Statistics in 2000 show that 40 million people in the United States drink from a private well. Some regions have begun to show methane migration that result from methane seeping into the private wells from either natural or an anthropogenic source. Average to maximum concentrations of methane were found in 60 groundwater wells located within 1km of an active Marcellus gas well. It is still being researched whether or not these concentration levels come through natural or drilling processes. In figure 4 the bromide concentrations are illustrated for the Pennsylvania surface waters. It is evident that that from 2010 to 2011 the total bromide and dissolved bromide was extremely high. There are multiple reports over 10,000 μg/L and the EPA reports that a level where it could be a problem at 6000 μg/L.

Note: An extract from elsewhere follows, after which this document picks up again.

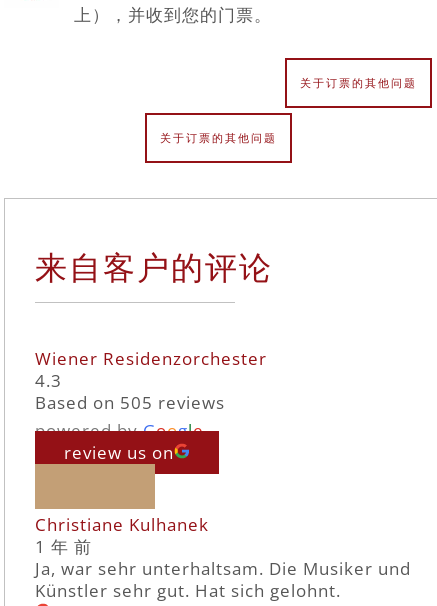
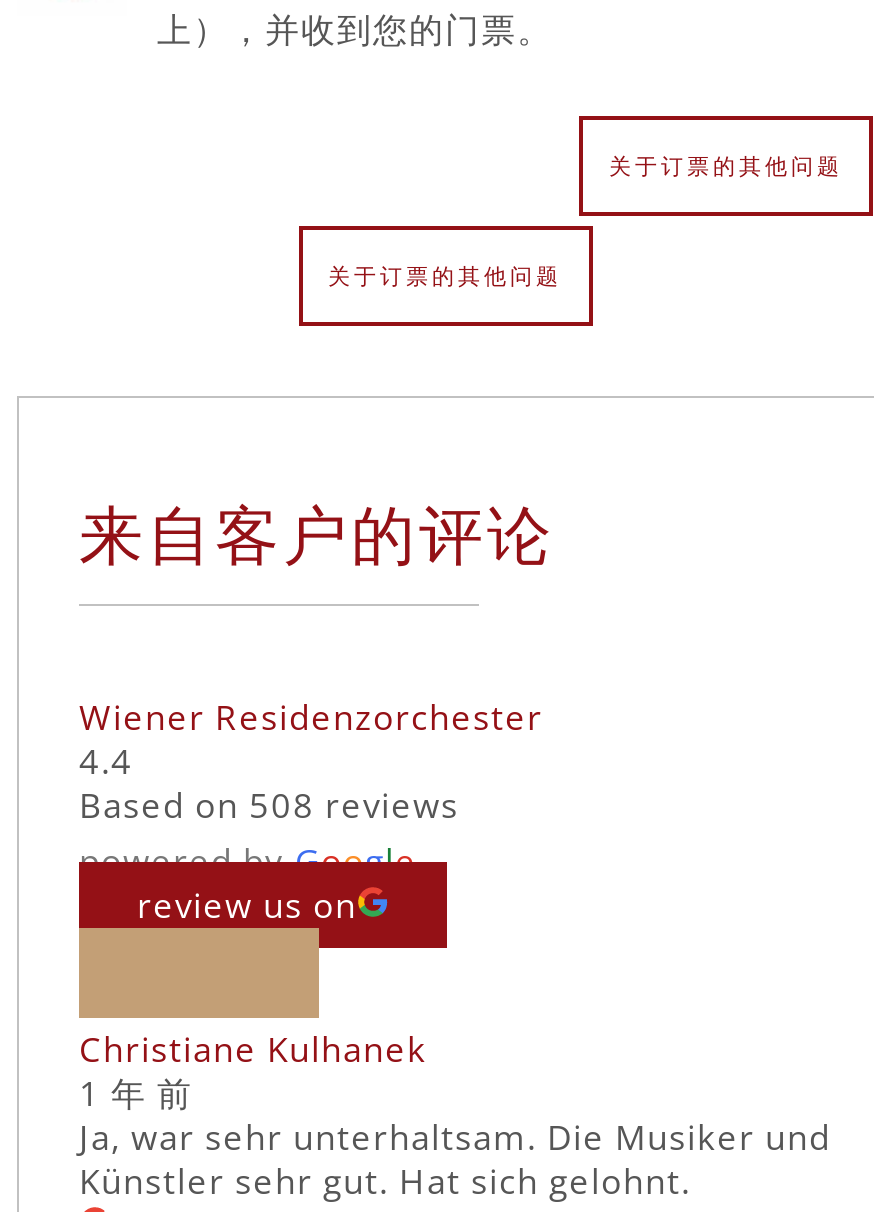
[35,369,62,392] 4.3 -> [79,738,133,784] 4.4
[35,391,225,414] Based on 505 reviews -> [79,782,459,828] Based on 508 reviews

As it gets moved to the subsurface, natural gas can be partially oxidized and mixed with other gasses. Researchers measured the presence of other hydrocarbons using the isotopic signatures of hydrogen, oxygen and carbon in the water or gas. The isotopes can give hints away as to what shale could be a source of the gas. It is still being discussed weather or not the Marcellus shale from is the source of the methane isotopes that are seen in drinking water wells. There were 48 wells sampled between 2010 and 2011 within 2500 feet of a Marcellus well and data showed there was no statistical difference before or after drilling. There is a drastic difference between northeast and southwestern Pennsylvania. The rate of detection in northeast Pennsylvania is 80 to 85% while southwest Pennsylvania shows 24% of methane in water wells.
It seems as if the research has been frequent and consistent throughout the eastern region of the United States. The tone of the article looks to be neutral and objective, however it is important to think about who benefits from fracking and what kind of agenda that data would be pushing for. The author stresses that the main issue with hydraulic fracturing would be the seeping of gas into the shallow groundwater. It’s also a problem that the physical drilling can create problems to the environment. To improve this research, it would be beneficial to keep sampling more wells in all parts of the United States and also asses whether or not proximity to a drilling site has any correlation to methane migration. Overall this research is very credible as it has been peer reviewed and published into the Science Magazine.